Health

Virtual Reality Tutorials for Surgical Residents

A digital capture device intended for tutorials for surgeons developed by the company Revinax.

The project is small “crazy”. Maxim Ross himself recognizes this. This neurosurgeon, former head of clinic at Montpellier University Hospital, co-president of Revinax (a company specializing in virtual reality technology that he created in 2015), decided to film twenty operating techniques in real conditions. Learn in every specialty. Considering all surgical interns. Do the math: There are thirteen surgical specialties, making for over two hundred and fifty tutorials to shoot. A virtual reality headset will then allow these images to be viewed.

Why on earth did this doctor who could have had an academic career turn to entrepreneurship? Let’s go back to 2012. That year, Maxime Ross completed his neurosurgery internship in Toulouse. But there is no post of Clinical Manager available. The young surgeon then embarked on a sort of “fellowship tour of France” that took him from the Timon Infants Hospital in Marseille, through the Necker-Infants Malades Hospital in Bordeaux, to the Pellegrine Hospital Group in Paris, and finally to the Montpellier University Hospital, where he was offered a position as head of the neurosurgery clinic. came

“During my fellowship, this may seem surprising, but I assisted a specialist surgeon in his specialty several times during his last surgical operation before retirement. I witnessed this moment where he has complete mastery over gestures, He remembers. But how do you record the smallest details? How can you get as close to this perfection as possible when the point of view doesn’t match the lead actor? » The question of transmission of good deeds through archiving began to run through his mind.
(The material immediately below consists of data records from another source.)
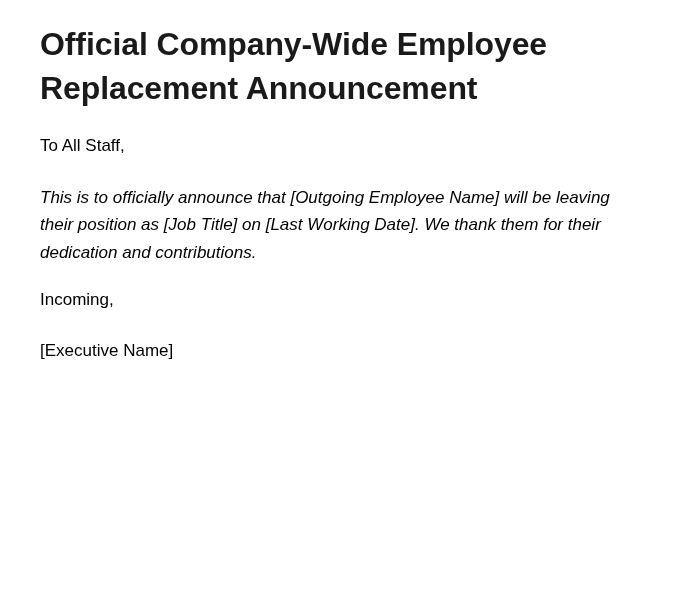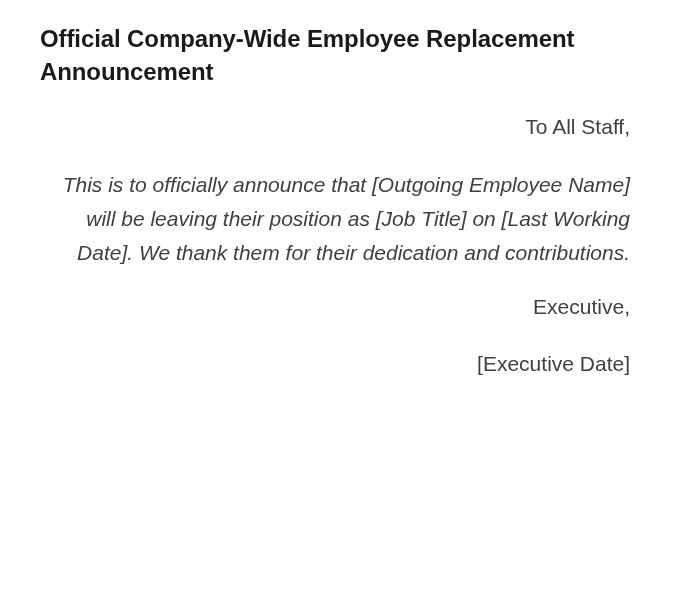"Official Company-Wide Employee" .doc-title { font-size: 24px -> 32px }
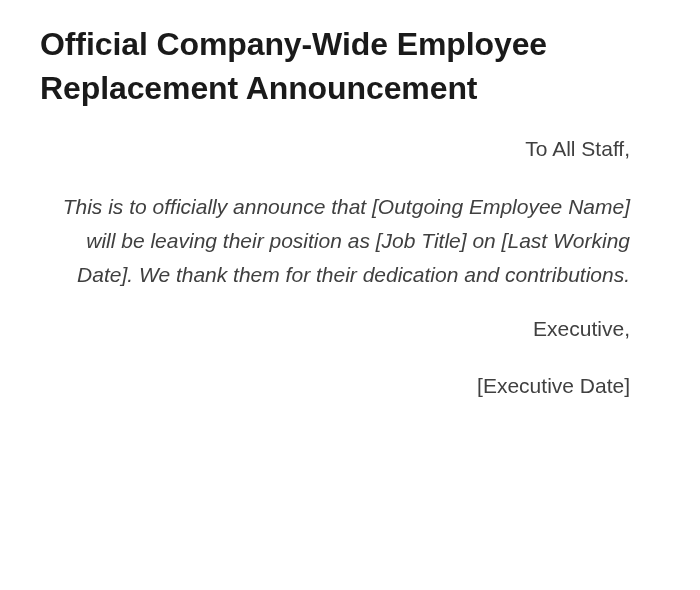"To All Staff," .doc-para { color: #404040 -> #000000; font-size: 21px -> 17px; text-align: right -> none }
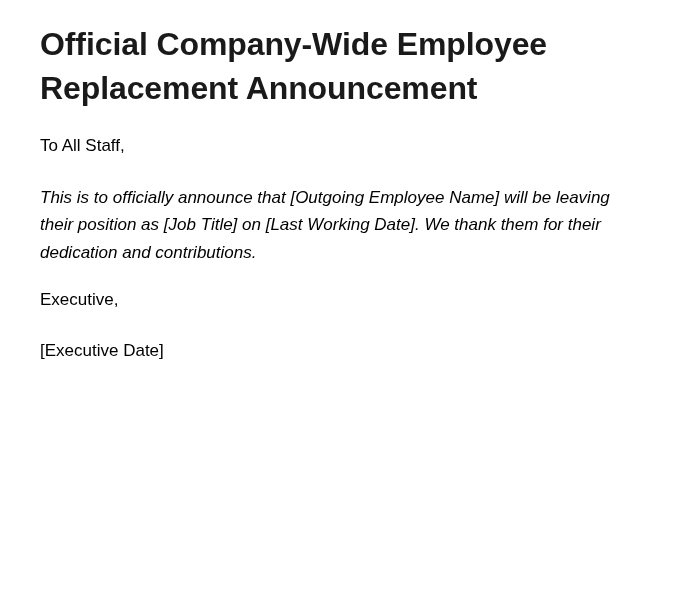"Executive," p.doc-para { text: Executive -> Incoming }
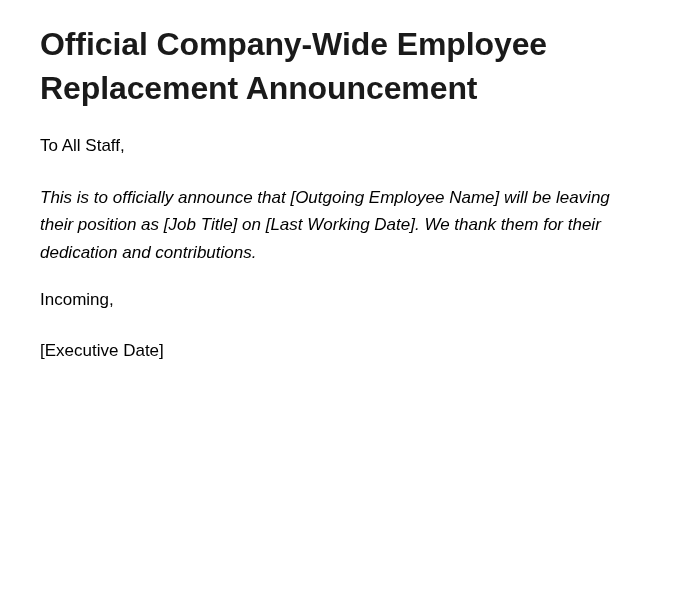"[Executive Date]" p.doc-para { text: Date -> Name }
The idea is to place the intern in the same axis as the surgeon operating and no longer, traditionally, next to or in front of him. To do this, according to him, there is nothing better than to film exactly what the latter sees. He will be the cameraman. “Even if the intern does not gesture, the brain records the operation thanks to the activation of mirror neurons, brain cells that are activated when we do an action but also when we see someone doing an action”, Maxim Ross explains.

A stereoscopic film

The surgeon is equipped with a harness, starting from the back and mounted by the arms coming above the head, maintaining a stabilization system on which two cameras are attached which film in 3D and at 180 degrees. The videos from the two cameras are synchronized and stitched together to obtain a stereoscopic film. The film is then edited, divided into chapters according to different operational phases and supplemented with additional data: medical imaging sections, three-dimensional anatomical objects.